Shadow’s Stand
In 1859 West Kansas Territory, the half Native American and half Caucasian hero of this book is about to hang because he stole a horse—no matter that he was really reclaiming his own horse. He’s saved by a woman who’s half Chinese and half Caucasian. Sounds promising, right? So how could a writer not produce a stellar book? By touching only the surface aspects of their ethnicity and making them standard historic western fare
Fei Yen Tseng rescues Michael “Shadow” Ochoa—the second such rescue she’s made—at the gallows. Unlike her first rescue, she must marry this one on the spot instead of getting engaged to him and then throwing him back to the law.
She needs a husband in order to get the gold from her claim since Chinese women can’t own their own claims and Fei’s father, a demolition expert working for the railroad, is suffering from dementia. With the gold, Fei intends to rescue her cousin Lin who was sold by Fei’s father to one of their neighbors.
Shadow, one of the fierce outlaw group Hell’s Eight, says he’s not the marrying kind, mostly because he’s a big bad outlaw who is too rough a character to be domesticated. What he tells himself and what he turns out to be are two different animals.
Time and again, Fei must rescue Shadow, using her knowledge of dynamite and subterfuge to sneak around unseen to do so. Shadow postures while Fei does.
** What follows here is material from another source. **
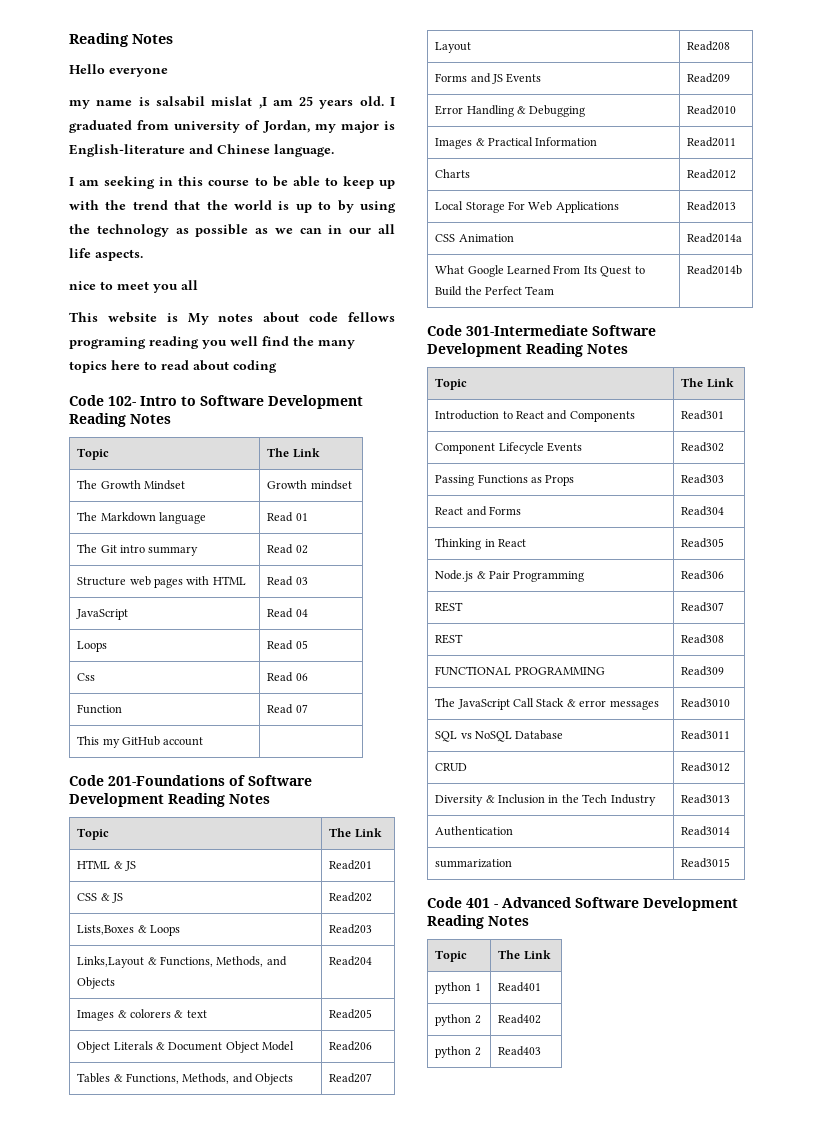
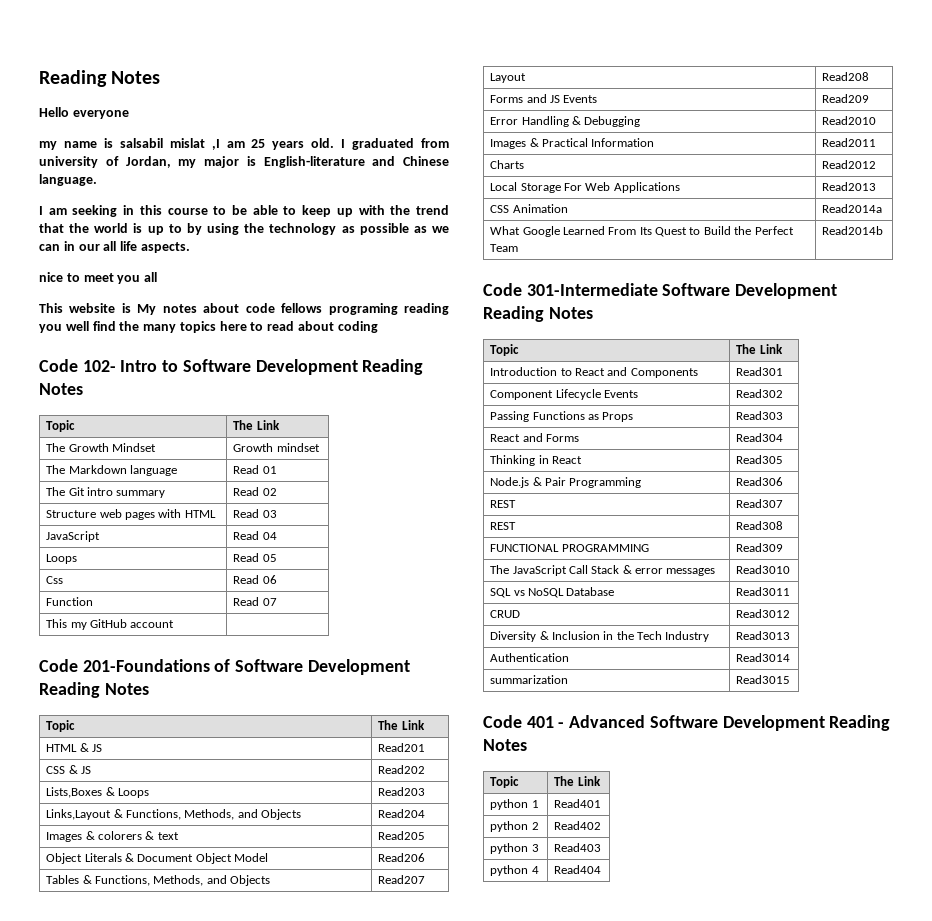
[474,1047,481,1056] 2 -> [531,844,539,852] 3
(542, 1051) none -> [490,865,539,876] [554,865,602,874] // python 4 | Read404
McCarty touches on the differences of “pure bred” versus “half bred” in both cultures and has Shadow find Fei’s clothing and her lapse into pidgin English cute. But a real meeting of the cultures and their amalgamation into a workable marriage never really takes place.
Fei sees Shadow as her personal dragon since he’s willing to kill the people she sees as her enemies. (Shadow’s response is that he doesn’t want to be compared to a lizard, deliberately missing the point of the comparison.) But when push comes to shove, Fei turns out to be the more blood-thirsty of the two, and also the one less worried about how society sees her.
Of Shadow’s heritage, readers will find out little, including any details about his tribe of birth. Being Indian is enough. That and his being a former Texas Ranger, then outlaw. Shadow is the iconic rapscallion Westerner who sees himself as unredeemable.
As they travel from the mine to the ranch where Lin is held, Fei proves herself time and again as the stronger of the two and the one more in touch with who she really is which diminishes Shadow’s stalwart character and makes him weak.
All in all, McCarty’s book is a waste of a wonderful premise since Fei could easily have been any woman in the West and Shadow any deluded cowboy.